Are you on SnapChat? Is anyone even on Facebook anymore? How do you feel when you’re on it? Who do you meet there? Does anyone make you laugh? Does anyone make you feel unsafe?
Talk About Mental Health
How a social media platform makes you feel is perhaps the most important of those questions.
In her own blog, Seattle Mama Doc, Swanson cites a study with sobering stats about smartphone use among eighth graders:
• Heavy users are 56 percent more likely to say they are unhappy
• 27 percent more likely to be depressed
• 35 percent more likely to have a risk factor for suicide
“We’re seeing a huge change for children when it comes to mental health,” says Swanson, citing rising rates of anxiety, depression and suicidal ideation among teens. “Do I think device use is behind some of it? I do. Something happened in 2010 when the iPhone came into the world.”

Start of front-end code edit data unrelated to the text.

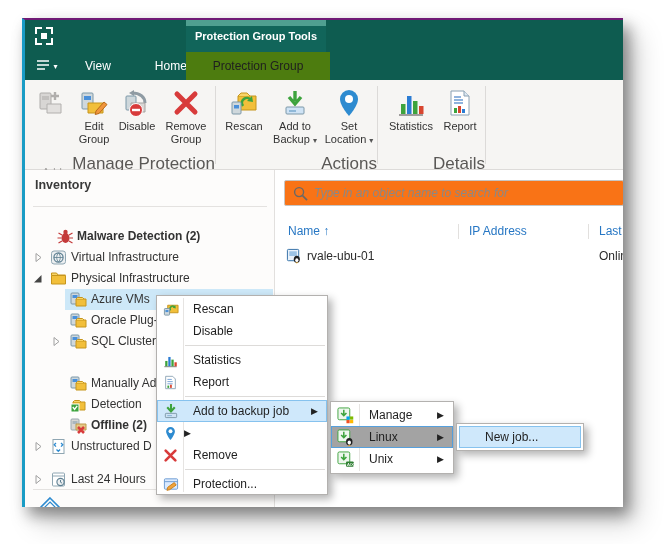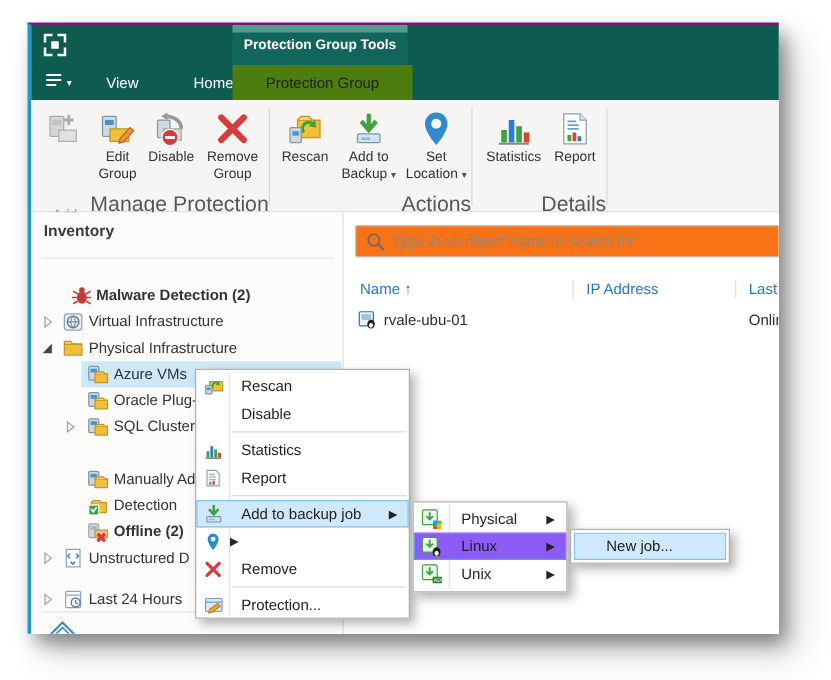"Physical" span.mlb { text: Physical -> Manage }
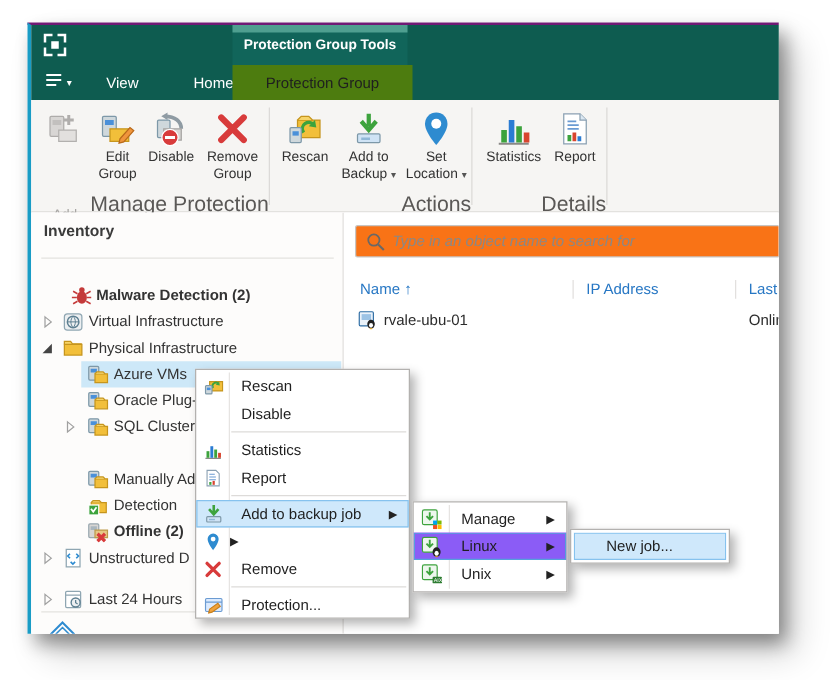"Linux" .mi.focus { background: #8b5cf6 -> #a3a3a3 }
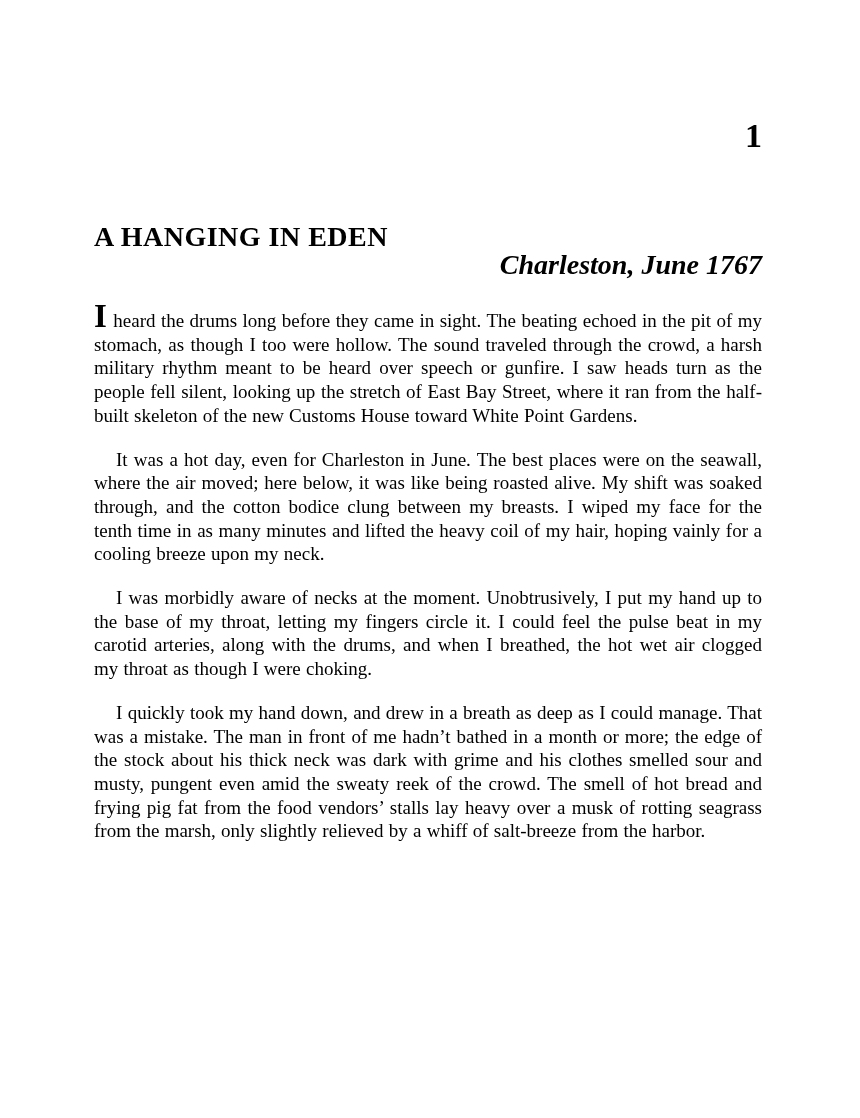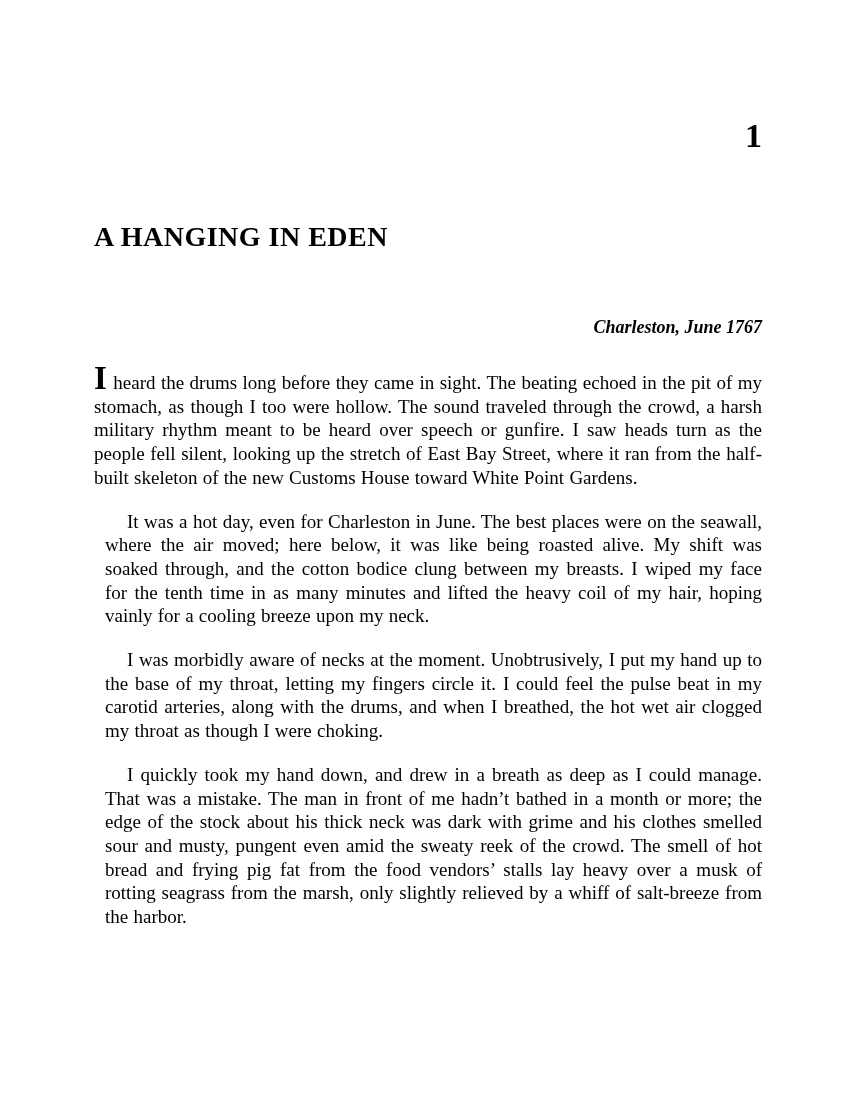"Charleston, June 1767" .dateline { font-size: 18px -> 28px; margin-top: 62px -> none }
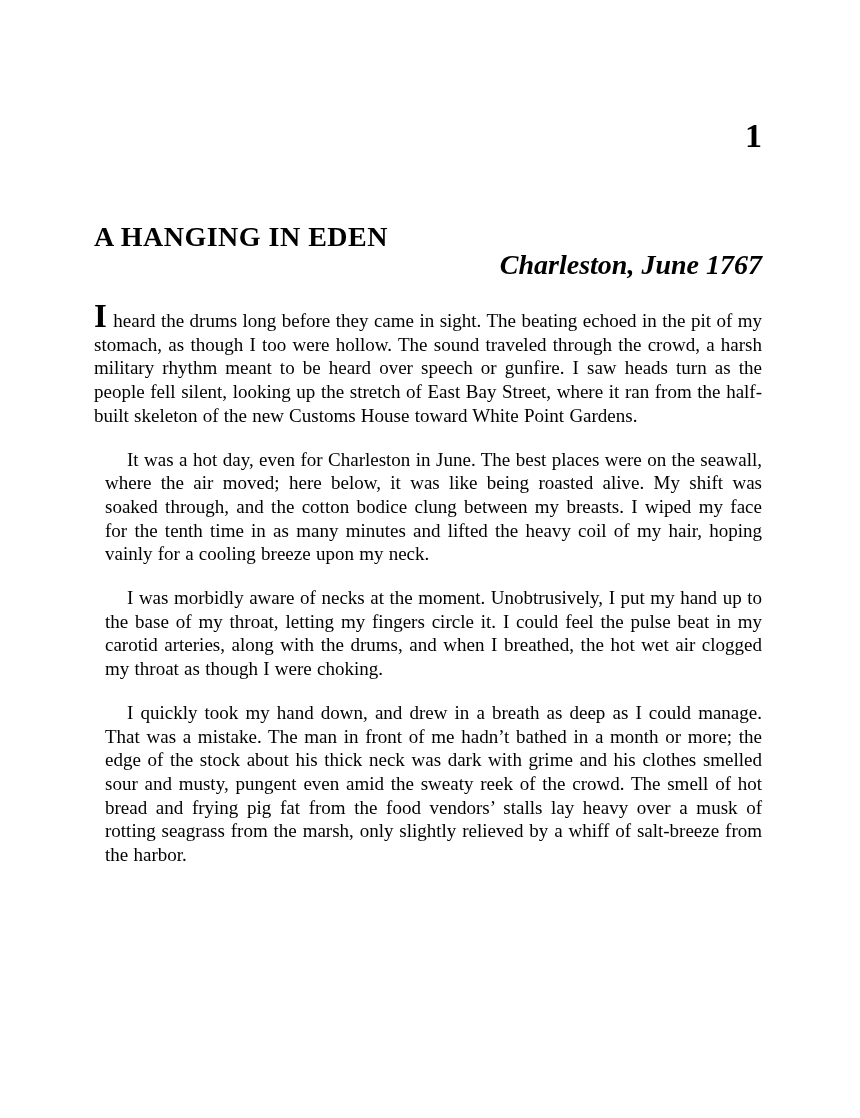"It was a hot day," .body-text p + p { margin-left: 11px -> none }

Talk About Digital Footprints
Teens today live their lives online — for better or for worse. The pics-or-it-didn’t-happen ethos means that visual evidence is not just produced, but disseminated, often far and wide — and often in ways that the “owner” of the image never intended. Case in point: sexting.
Swanson wrote about our lifelong digital footprints a few years back, and it’s just as relevant today. “Remind them that things they say today could be accessed or read by a college admission officer, a future employer or a future friend. Remind them that details they share online may be retrievable forever. Show your child examples. Google and search with your children to demonstrate what you can find and the transparency that exists on the internet,” she writes.
Do Something Else
Nothing that magical happens on an iPad, Swanson says. It was a line she repeated from a recent blog post, in which she argues for the importance of play — and for the spirit of summer to continue, in some way, shape or form, well into the school year. “Play is important enough — especially as technology’s competition for play accelerates — that the American Academy of Pediatrics just published a clinical report dedicated to the importance of play,” she writes.
And at heart, whether it’s play or quality time or something else offline, it’s about creating compelling IRL experiences to share with your family, that have the emotional resonance to compete with social media and other distractions. “More play, more roaming, more resilience this year,” writes Swanson. “Yes, please.”